- **Your instructions**
Restate each entry below exactly; pictures stay out of the copy.

(Screenshot and code edit data)
↓↓↓

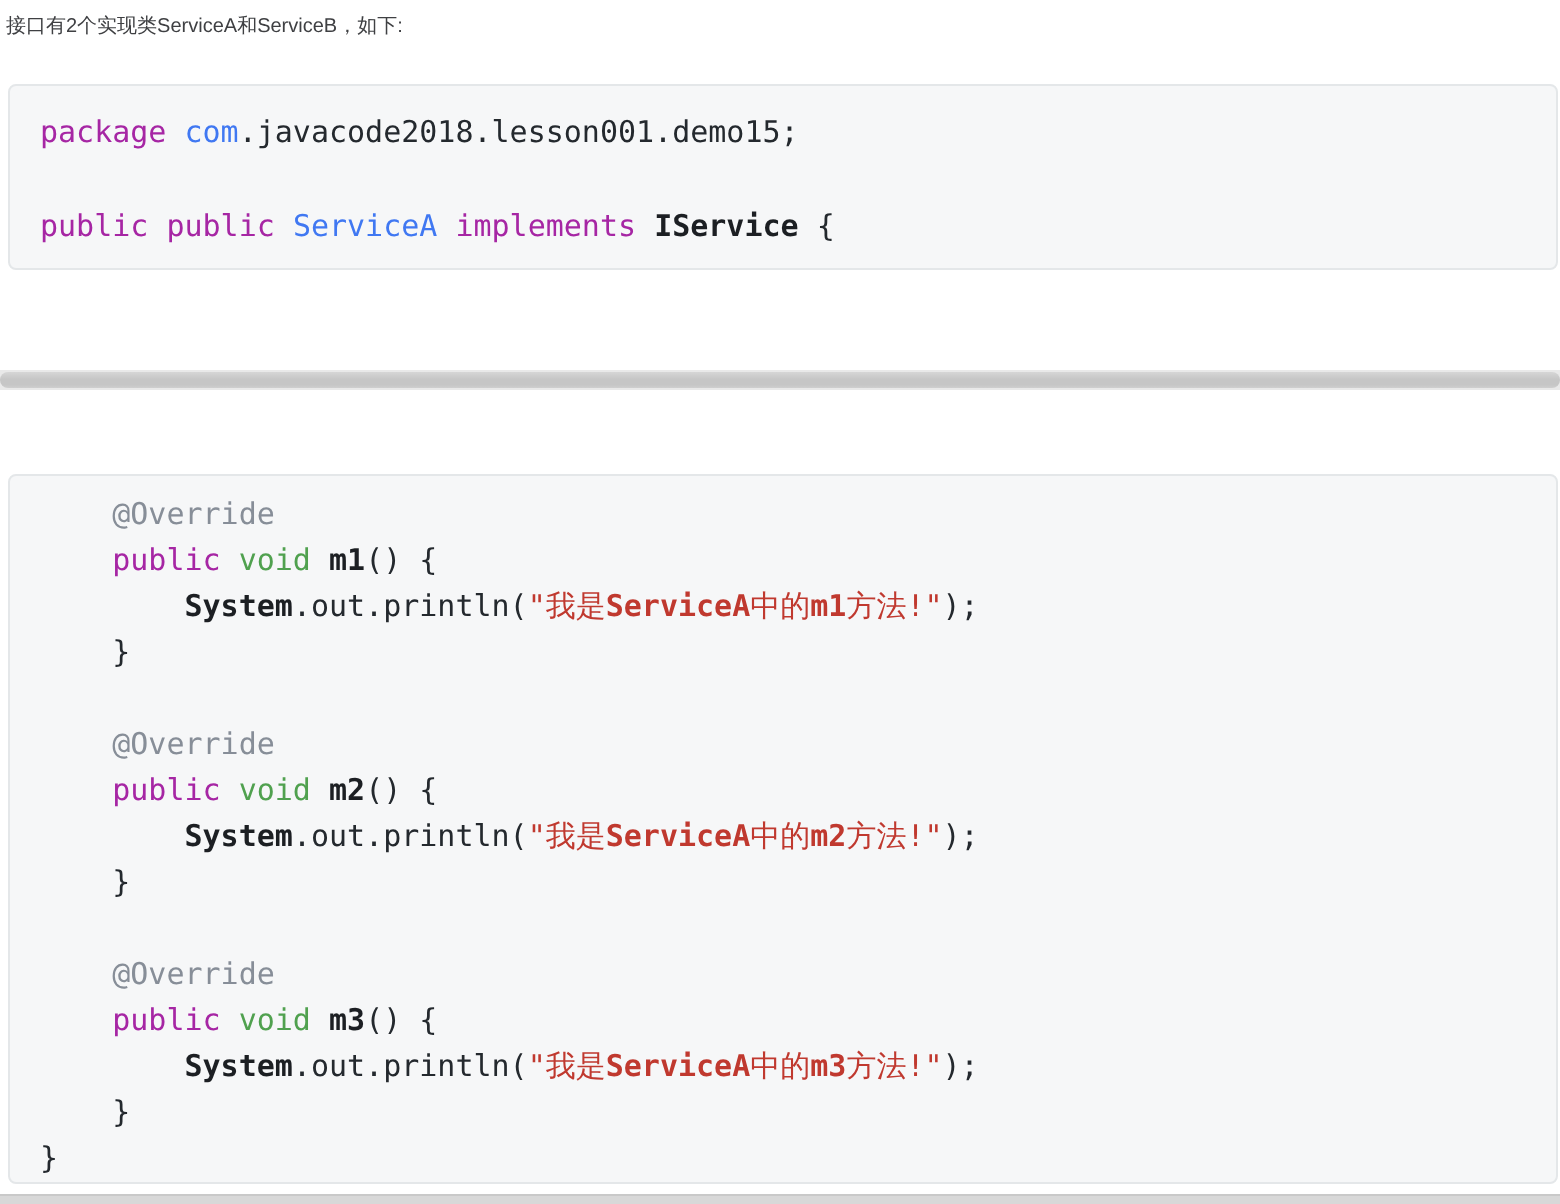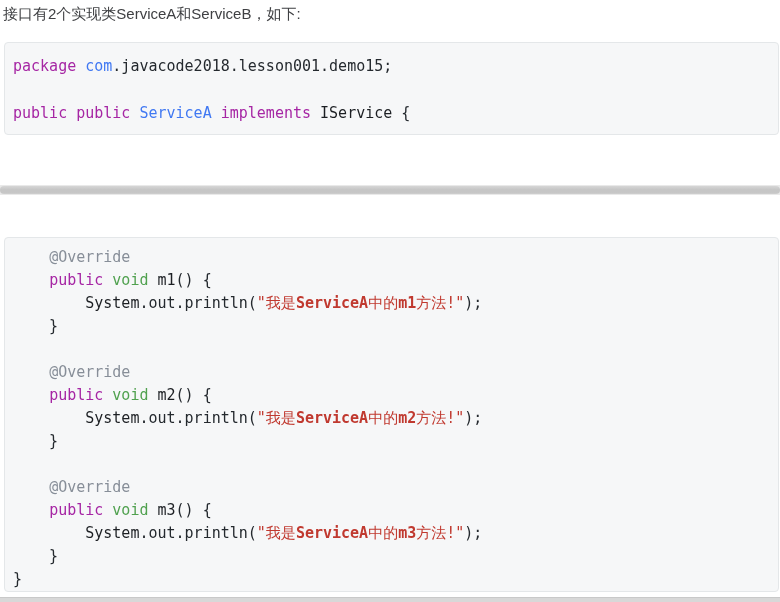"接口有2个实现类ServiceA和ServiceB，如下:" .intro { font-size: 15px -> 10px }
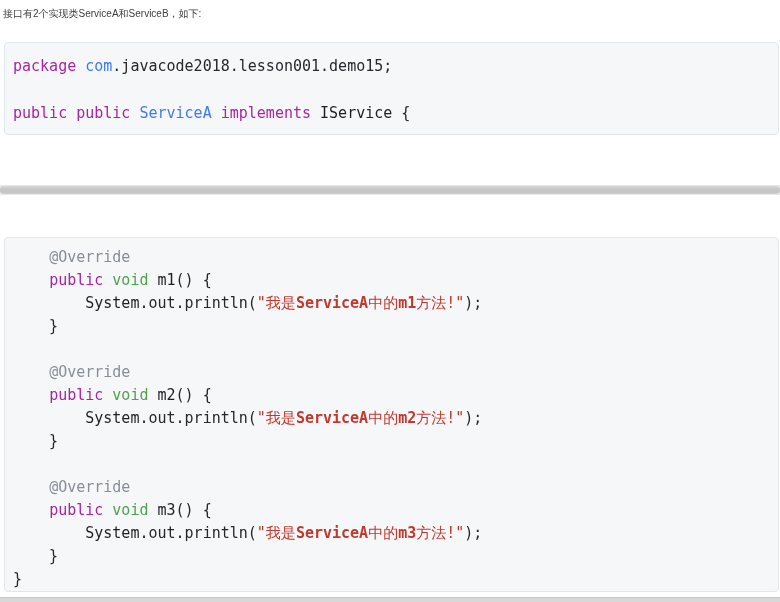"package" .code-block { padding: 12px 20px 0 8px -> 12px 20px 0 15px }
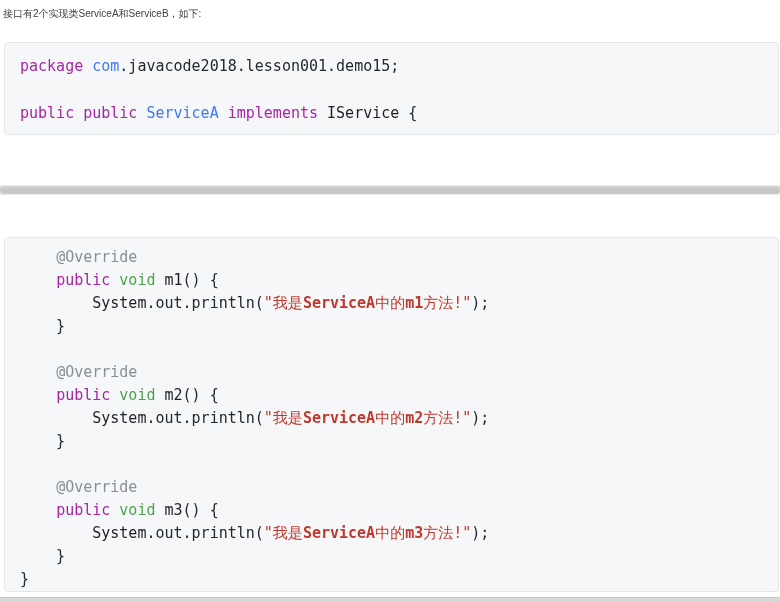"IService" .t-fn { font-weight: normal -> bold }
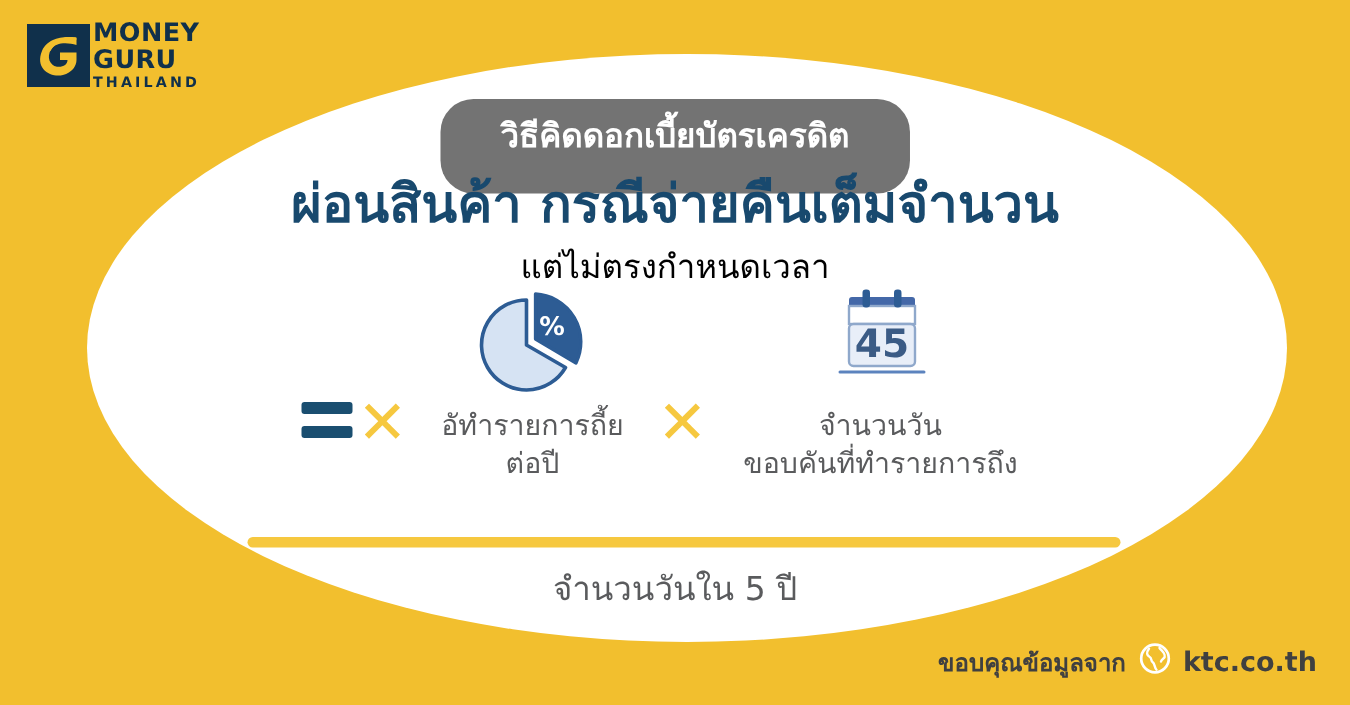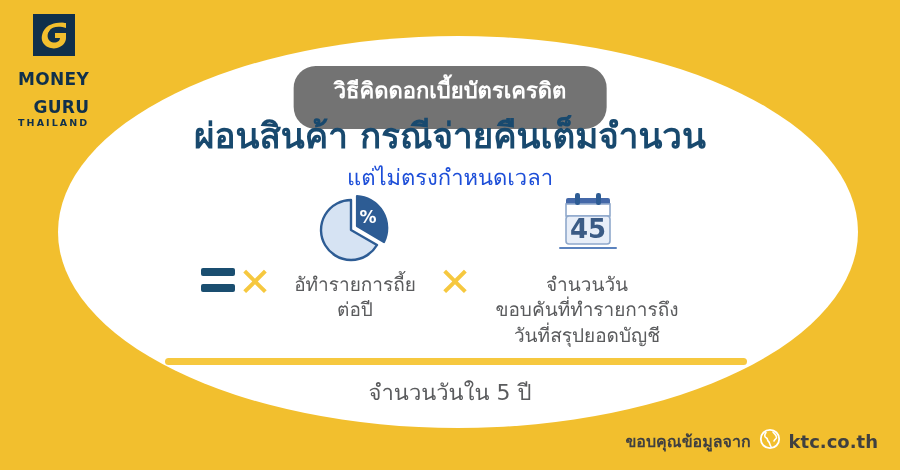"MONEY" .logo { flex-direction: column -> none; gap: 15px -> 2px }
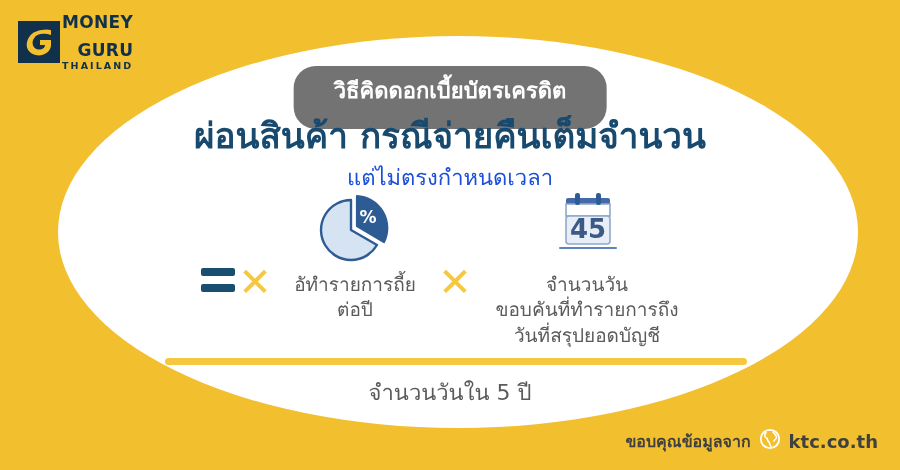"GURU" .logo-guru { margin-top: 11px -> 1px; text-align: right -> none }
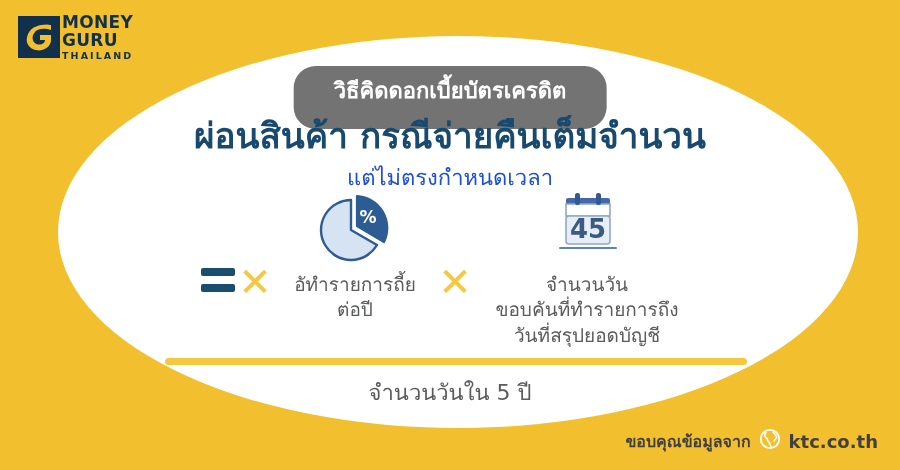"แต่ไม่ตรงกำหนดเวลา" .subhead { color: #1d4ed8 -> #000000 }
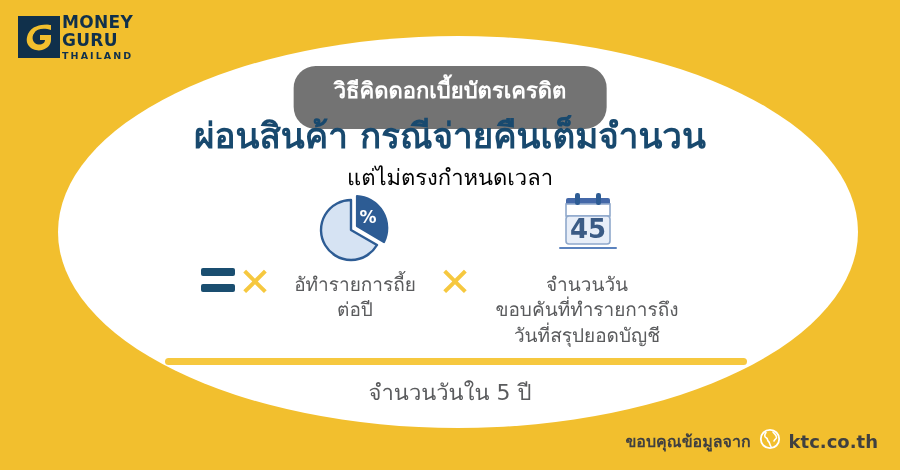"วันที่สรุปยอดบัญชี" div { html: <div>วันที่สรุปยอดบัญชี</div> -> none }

↑↑↑

- **Result for this task**
"接口有2个实现类ServiceA和ServiceB，如下:" .intro { font-size: 15px -> 10px }
"package" .code-block { padding: 12px 20px 0 8px -> 12px 20px 0 15px }
"IService" .t-fn { font-weight: normal -> bold }
"MONEY" .logo { flex-direction: column -> none; gap: 15px -> 2px }
"GURU" .logo-guru { margin-top: 11px -> 1px; text-align: right -> none }
"แต่ไม่ตรงกำหนดเวลา" .subhead { color: #1d4ed8 -> #000000 }
"วันที่สรุปยอดบัญชี" div { html: <div>วันที่สรุปยอดบัญชี</div> -> none }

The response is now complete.